Now to Texas, first with KDFW Fox 4 in Dallas:
Dallas patient in serious condition with Ebola
A Dallas hospital patient has tested positive for Ebola, the first case ever diagnosed in the United States.
The patient, currently in serious condition, is at Texas Health Presbyterian Hospital. Officials at the hospital admitted on Wednesday the patient told a nurse on his initial visit he had been in West Africa, but due to a communication breakdown he was sent home. He returned to the hospital two days later in an ambulance.
CDC Director Tom Frieden, M.D. said that the patient did not show any symptoms when leaving Liberia on Sept. 19 or entering the U.S. on Sept. 20.
United Airlines said Wednesday it believes the patient spent part of his flights out of Africa to the U.S. on United flights. United believes he was on a Brussels to Washington Dulles Flight 951 and Dulles to Dallas-Fort Worth Flight 822 on Sept. 20. Officials said there is no risk to anyone on those flights.
The patient, identified by relatives as Thomas Eric Duncan, was staying at the Ivy Apartments on Fair Oaks Avenue in Dallas. The complex is just southeast of the hospital where he’s being treated.
More from the Guardian:
Man diagnosed with Ebola virus in US was sent home for two days
- Dallas hospital says patient’s symptoms were not definitive when he was first seen, as officials urge people not to panic
The first patient to be diagnosed with Ebola outside Africa during the latest outbreak was sent home with a course of antibiotics for two days after seeking medical care at a Dallas hospital last week, a hospital official said.
The patient, believed to be male, was admitted to an isolation unit at Texas Health Presbyterian hospital on Sunday, after coming to the same hospital two days before.
Edward Goodman, the infectious disease specialist at Texas Health Presbyterian hospital, told National Public Radio that the patient’s symptoms were not definitive when he was first seen. Goodman said: “He was evaluated for his illness, which was very nondescript. He had some laboratory tests, which were not very impressive, and he was dismissed with some antibiotics.”
Medical officials in the US announced on Tuesday that tests confirmed the man, who had travelled from Liberia, had Ebola.
Still more from CNBC:
US Ebola patient said he was from Liberia: Sister
The sister of the first Ebola patient diagnosed in the United States says he told relatives he notified officials the first time he went to the hospital that he was visiting from Liberia.

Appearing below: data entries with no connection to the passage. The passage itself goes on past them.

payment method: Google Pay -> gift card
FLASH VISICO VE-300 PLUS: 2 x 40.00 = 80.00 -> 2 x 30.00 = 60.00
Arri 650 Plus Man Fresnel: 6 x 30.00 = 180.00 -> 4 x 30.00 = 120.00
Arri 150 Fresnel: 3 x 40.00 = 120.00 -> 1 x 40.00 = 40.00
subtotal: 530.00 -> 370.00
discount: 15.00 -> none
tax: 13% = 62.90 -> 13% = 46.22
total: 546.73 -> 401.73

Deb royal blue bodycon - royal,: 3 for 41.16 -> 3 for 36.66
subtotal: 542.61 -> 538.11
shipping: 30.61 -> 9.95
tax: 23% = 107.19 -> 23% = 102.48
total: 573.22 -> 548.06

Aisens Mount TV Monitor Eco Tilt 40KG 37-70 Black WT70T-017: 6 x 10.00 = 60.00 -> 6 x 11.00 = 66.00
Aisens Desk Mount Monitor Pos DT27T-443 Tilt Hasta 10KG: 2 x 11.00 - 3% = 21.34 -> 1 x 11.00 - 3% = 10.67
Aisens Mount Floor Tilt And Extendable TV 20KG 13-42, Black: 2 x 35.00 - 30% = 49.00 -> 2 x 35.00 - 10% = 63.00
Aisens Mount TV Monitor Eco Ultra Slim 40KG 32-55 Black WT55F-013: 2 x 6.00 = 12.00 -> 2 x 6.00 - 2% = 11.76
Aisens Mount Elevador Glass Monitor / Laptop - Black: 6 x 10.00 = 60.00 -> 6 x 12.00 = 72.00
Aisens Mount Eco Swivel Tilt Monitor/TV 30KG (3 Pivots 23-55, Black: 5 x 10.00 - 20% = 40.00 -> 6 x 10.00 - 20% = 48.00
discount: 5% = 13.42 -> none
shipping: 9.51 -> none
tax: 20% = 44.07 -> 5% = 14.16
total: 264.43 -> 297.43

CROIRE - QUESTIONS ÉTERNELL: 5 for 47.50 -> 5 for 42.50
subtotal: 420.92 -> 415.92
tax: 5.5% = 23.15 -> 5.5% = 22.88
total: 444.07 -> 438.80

The individual claiming to be the patient’s sister said he went to a Dallas emergency room on Friday and they sent him home with antibiotics. She says he said hospital officials asked for his Social Security number and he said that he didn’t have one because he was visiting from Liberia.
The patient arrived in the U.S. on Sept. 20 to be with relatives in Dallas. He began to develop symptoms last Wednesday and sought care two days later. He was released and returned to the hospital and was admitted Sunday.
A video report from RT America:
Dallas hospital sent Ebola patient home despite exhibiting symptoms
Doctors confirmed on Tuesday the first case of Ebola inside the US. Thomas Eric Duncan is in serious but stable condition after being admitted to Texas Health Presbyterian hospital in Dallas. He first exhibited symptoms of the virus on September 26 and went to the same hospital where he is now being treated, but was sent home without being tested despite his recent arrival from Liberia. RT’s Manila Chan has more details on the response to the diagnosis and the seeming lapse in protocol.
Reuters poses necessary questions:
Experts question two-day delay in admitting Texas Ebola patient
For months, the U.S. Centers for Disease Control and Prevention (CDC) has been warning American hospitals that Ebola was just a plane ride away. The CDC has urged hospital emergency department staff to ask patients whether they have recently traveled to Liberia, Sierra Leone or Guinea, the three countries hardest hit by the worst Ebola outbreak on record.
At least 3,091 people have died from Ebola since the West African outbreak was first reported in a remote forest region of Guinea in March.
It was only on that second visit on Sunday, however, that the hospital learned that the patient had recently arrived in the United States from Liberia and admitted him to an isolation unit.
Dr. Goodman said the hospital is reviewing what they might have missed on the patient’s initial visit. “Our staff is thoroughly trained on infectious disease protocols. We have been meeting literally for weeks in anticipation of such an event,” he said.
While the New York Times looks at practical epidemiology:
After Ebola Case in Dallas, Health Officials Seek Those Who Had Contact With Patient
Although the man flew into the country about 10 days ago on a commercial airliner, officials said that he had shown no symptoms of the disease while on the flight and that he had posed no threat to other passengers.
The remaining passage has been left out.